**EXTRACTED MATERIAL:**
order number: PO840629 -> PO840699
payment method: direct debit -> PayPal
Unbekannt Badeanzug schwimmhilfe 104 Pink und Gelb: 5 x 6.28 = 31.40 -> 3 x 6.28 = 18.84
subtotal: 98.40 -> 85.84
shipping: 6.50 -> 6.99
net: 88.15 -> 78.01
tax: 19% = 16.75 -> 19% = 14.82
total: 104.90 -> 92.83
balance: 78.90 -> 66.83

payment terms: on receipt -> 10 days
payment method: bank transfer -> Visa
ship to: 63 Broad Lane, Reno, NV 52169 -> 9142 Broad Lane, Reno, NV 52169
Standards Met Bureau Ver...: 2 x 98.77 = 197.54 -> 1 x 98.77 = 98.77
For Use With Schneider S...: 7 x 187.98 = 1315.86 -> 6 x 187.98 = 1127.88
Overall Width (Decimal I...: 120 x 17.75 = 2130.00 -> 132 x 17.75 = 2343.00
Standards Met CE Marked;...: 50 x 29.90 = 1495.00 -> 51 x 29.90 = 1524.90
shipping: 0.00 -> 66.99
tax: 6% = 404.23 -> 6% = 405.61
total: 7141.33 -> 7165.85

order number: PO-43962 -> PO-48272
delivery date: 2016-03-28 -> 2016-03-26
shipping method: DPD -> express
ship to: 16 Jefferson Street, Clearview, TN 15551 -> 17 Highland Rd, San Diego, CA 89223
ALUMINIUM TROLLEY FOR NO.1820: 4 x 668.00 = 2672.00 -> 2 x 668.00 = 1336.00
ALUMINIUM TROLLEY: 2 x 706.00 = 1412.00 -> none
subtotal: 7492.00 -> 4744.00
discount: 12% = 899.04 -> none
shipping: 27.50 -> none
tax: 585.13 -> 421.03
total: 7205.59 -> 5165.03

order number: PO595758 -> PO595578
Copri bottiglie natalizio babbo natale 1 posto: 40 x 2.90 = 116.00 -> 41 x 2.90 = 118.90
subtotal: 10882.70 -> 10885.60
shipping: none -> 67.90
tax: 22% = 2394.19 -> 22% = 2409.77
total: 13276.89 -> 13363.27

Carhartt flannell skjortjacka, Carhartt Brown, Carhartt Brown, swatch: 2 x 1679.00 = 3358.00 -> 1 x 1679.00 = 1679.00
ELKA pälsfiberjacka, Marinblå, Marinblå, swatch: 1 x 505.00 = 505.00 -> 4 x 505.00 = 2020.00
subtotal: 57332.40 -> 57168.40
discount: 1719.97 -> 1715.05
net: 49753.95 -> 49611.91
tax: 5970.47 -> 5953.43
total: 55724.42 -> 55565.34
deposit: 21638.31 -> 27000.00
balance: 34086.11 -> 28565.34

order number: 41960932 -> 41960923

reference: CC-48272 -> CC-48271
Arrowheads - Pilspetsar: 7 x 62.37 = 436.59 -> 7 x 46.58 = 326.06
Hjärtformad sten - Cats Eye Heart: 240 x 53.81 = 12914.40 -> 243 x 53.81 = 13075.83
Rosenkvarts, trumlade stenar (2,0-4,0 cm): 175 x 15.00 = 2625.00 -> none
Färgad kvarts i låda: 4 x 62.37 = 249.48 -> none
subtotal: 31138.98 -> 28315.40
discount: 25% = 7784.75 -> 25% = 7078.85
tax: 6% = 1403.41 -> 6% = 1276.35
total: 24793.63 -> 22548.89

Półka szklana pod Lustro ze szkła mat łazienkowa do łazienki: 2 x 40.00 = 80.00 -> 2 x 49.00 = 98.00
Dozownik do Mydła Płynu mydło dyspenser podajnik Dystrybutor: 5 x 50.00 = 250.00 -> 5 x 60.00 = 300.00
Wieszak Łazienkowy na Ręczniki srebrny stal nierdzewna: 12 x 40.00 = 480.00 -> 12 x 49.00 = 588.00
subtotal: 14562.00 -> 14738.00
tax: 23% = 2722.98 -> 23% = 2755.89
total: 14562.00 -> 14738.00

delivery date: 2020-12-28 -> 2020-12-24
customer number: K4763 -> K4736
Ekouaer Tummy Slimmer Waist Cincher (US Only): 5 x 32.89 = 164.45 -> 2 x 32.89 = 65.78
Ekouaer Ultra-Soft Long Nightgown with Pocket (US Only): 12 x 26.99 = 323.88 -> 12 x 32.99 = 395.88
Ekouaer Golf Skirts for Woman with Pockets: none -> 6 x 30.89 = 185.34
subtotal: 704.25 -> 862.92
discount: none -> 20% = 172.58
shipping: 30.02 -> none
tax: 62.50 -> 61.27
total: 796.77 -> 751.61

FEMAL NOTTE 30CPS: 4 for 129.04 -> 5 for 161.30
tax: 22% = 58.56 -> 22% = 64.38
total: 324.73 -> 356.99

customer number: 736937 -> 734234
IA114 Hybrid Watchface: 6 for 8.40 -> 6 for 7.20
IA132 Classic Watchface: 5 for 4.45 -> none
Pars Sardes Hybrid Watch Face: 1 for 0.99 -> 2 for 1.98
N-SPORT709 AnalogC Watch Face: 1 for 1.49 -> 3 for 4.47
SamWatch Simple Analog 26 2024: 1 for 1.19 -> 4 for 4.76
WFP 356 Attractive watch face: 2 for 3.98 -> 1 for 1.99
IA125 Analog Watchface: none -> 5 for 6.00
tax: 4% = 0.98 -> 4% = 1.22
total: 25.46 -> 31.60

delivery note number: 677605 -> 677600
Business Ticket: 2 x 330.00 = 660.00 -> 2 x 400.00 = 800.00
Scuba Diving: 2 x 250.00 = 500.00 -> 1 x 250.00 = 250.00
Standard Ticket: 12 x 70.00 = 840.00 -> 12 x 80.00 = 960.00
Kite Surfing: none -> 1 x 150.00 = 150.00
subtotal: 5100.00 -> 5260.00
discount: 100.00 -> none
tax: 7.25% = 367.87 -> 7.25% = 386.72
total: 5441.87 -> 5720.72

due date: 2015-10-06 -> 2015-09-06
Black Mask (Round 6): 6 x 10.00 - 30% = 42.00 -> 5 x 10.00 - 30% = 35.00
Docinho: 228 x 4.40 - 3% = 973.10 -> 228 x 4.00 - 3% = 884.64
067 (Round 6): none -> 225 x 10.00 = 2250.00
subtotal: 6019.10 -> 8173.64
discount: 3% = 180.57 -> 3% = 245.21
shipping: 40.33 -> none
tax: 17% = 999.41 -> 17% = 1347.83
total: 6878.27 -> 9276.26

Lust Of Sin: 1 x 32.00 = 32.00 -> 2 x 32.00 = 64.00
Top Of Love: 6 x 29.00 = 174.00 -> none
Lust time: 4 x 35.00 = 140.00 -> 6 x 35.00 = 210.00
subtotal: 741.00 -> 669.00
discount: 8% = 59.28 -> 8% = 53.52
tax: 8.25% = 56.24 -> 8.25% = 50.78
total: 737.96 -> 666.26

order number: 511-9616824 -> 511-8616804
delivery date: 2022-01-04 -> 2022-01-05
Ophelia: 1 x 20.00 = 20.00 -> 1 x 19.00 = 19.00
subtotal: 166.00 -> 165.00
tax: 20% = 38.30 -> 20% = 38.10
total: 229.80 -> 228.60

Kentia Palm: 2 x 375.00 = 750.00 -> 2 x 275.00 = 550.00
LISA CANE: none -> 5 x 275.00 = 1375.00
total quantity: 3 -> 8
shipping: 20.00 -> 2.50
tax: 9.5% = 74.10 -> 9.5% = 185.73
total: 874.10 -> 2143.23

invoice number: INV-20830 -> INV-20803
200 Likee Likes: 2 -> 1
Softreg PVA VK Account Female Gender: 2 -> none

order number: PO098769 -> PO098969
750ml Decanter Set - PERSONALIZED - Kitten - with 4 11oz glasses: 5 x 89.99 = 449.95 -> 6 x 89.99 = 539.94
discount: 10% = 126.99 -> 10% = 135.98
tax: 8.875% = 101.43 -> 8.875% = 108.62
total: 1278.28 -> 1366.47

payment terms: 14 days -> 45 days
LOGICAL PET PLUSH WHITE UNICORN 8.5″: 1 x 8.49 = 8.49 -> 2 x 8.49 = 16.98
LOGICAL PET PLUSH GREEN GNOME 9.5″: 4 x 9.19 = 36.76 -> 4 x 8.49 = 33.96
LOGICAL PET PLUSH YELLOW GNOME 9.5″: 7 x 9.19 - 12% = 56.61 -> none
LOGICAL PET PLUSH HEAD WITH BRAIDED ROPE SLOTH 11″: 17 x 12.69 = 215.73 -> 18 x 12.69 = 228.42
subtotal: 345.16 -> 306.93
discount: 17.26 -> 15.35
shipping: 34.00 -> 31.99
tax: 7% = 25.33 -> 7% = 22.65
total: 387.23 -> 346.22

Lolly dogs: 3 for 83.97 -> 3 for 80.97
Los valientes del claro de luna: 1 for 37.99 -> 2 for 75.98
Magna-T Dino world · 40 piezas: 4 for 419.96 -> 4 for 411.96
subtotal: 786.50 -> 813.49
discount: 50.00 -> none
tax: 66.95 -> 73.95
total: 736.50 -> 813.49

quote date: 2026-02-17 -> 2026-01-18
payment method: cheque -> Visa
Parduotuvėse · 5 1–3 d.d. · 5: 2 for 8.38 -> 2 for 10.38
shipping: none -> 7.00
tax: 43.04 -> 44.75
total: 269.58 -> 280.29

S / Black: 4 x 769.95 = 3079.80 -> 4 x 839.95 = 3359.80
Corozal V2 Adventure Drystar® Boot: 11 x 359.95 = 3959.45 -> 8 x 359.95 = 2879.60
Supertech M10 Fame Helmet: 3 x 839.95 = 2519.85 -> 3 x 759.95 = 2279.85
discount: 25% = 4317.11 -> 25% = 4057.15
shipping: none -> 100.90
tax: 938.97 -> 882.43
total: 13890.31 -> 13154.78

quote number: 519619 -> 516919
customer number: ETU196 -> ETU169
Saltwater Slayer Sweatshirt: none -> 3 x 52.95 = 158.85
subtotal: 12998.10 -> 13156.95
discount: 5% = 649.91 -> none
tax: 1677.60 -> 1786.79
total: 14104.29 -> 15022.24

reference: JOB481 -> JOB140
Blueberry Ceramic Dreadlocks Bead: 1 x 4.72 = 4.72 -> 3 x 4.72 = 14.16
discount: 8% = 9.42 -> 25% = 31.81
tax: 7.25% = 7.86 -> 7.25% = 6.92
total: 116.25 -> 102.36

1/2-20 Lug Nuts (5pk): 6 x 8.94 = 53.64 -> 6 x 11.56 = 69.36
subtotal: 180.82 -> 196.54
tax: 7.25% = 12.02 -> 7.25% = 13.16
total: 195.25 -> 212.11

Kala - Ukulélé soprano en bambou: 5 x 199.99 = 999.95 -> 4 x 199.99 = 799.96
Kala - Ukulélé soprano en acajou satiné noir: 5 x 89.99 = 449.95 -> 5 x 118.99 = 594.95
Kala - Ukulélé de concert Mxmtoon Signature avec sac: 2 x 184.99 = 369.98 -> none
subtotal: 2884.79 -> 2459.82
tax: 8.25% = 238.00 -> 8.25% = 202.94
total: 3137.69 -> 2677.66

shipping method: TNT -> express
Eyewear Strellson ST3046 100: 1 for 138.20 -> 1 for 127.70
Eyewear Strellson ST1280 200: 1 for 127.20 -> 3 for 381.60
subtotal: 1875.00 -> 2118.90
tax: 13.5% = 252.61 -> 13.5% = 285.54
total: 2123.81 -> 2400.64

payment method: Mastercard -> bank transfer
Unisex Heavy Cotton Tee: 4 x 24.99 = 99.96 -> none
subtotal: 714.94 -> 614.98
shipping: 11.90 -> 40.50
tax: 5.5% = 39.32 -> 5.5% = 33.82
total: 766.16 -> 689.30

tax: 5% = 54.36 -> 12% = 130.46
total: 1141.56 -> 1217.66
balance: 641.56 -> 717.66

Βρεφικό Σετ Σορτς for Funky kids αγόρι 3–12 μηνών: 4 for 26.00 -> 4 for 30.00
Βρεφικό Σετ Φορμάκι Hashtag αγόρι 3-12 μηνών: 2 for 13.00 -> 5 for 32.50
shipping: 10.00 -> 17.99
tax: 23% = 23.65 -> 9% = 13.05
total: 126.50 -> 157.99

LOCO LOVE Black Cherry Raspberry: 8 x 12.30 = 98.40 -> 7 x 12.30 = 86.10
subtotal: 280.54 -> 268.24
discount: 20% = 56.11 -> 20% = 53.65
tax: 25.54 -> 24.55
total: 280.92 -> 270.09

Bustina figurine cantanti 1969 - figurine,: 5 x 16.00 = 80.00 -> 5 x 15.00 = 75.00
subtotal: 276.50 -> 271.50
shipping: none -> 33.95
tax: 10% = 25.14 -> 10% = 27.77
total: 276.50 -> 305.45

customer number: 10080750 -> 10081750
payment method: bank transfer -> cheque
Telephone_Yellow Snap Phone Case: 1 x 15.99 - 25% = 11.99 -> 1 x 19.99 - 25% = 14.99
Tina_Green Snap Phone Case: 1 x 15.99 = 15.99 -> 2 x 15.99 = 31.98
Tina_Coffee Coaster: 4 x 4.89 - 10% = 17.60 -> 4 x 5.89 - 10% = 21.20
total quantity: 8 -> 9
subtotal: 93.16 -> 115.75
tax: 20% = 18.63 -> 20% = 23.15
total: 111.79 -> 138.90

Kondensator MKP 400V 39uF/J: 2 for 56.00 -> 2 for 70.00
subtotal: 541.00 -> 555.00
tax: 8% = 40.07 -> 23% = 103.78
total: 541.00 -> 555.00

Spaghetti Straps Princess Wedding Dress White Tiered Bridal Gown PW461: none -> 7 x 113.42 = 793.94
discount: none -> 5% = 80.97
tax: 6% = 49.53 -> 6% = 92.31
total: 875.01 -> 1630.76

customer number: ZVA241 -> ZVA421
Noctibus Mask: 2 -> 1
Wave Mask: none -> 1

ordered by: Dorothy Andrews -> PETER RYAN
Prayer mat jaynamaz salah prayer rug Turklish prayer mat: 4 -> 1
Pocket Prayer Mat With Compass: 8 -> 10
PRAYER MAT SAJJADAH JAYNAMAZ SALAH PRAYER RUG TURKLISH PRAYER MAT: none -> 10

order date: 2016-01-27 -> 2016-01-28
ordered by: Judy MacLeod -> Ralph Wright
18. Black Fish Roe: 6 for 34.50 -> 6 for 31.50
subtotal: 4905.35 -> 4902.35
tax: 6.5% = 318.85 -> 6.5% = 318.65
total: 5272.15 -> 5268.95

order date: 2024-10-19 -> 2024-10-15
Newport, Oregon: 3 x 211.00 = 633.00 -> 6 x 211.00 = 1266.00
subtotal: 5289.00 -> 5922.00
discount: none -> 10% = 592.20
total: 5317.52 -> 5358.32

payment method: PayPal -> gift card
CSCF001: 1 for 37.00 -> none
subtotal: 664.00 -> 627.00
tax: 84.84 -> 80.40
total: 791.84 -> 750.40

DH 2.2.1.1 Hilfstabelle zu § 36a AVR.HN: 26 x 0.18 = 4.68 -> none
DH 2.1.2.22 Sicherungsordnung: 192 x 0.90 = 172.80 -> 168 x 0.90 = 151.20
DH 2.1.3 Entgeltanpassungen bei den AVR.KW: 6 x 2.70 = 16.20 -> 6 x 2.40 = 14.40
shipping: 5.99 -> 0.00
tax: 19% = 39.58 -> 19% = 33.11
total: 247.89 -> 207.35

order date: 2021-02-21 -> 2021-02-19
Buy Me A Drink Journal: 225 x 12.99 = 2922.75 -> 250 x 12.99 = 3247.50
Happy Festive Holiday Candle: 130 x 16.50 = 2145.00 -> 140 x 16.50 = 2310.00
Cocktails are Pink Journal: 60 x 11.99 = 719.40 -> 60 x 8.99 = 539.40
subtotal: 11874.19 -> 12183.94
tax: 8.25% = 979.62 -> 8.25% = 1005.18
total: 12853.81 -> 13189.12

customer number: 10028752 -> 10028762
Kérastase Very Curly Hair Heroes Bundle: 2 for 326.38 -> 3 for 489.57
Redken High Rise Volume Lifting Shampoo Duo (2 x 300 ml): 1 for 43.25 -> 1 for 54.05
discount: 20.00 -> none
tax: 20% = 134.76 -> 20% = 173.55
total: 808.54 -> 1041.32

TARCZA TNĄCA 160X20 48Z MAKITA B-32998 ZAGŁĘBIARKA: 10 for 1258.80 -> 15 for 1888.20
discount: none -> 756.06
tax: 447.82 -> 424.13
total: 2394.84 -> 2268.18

**WHAT THE TASK REQUIRES:** Please give only the number of lines in the listing that hold the word "cheque".

**EXERCISE SOLUTION:** 2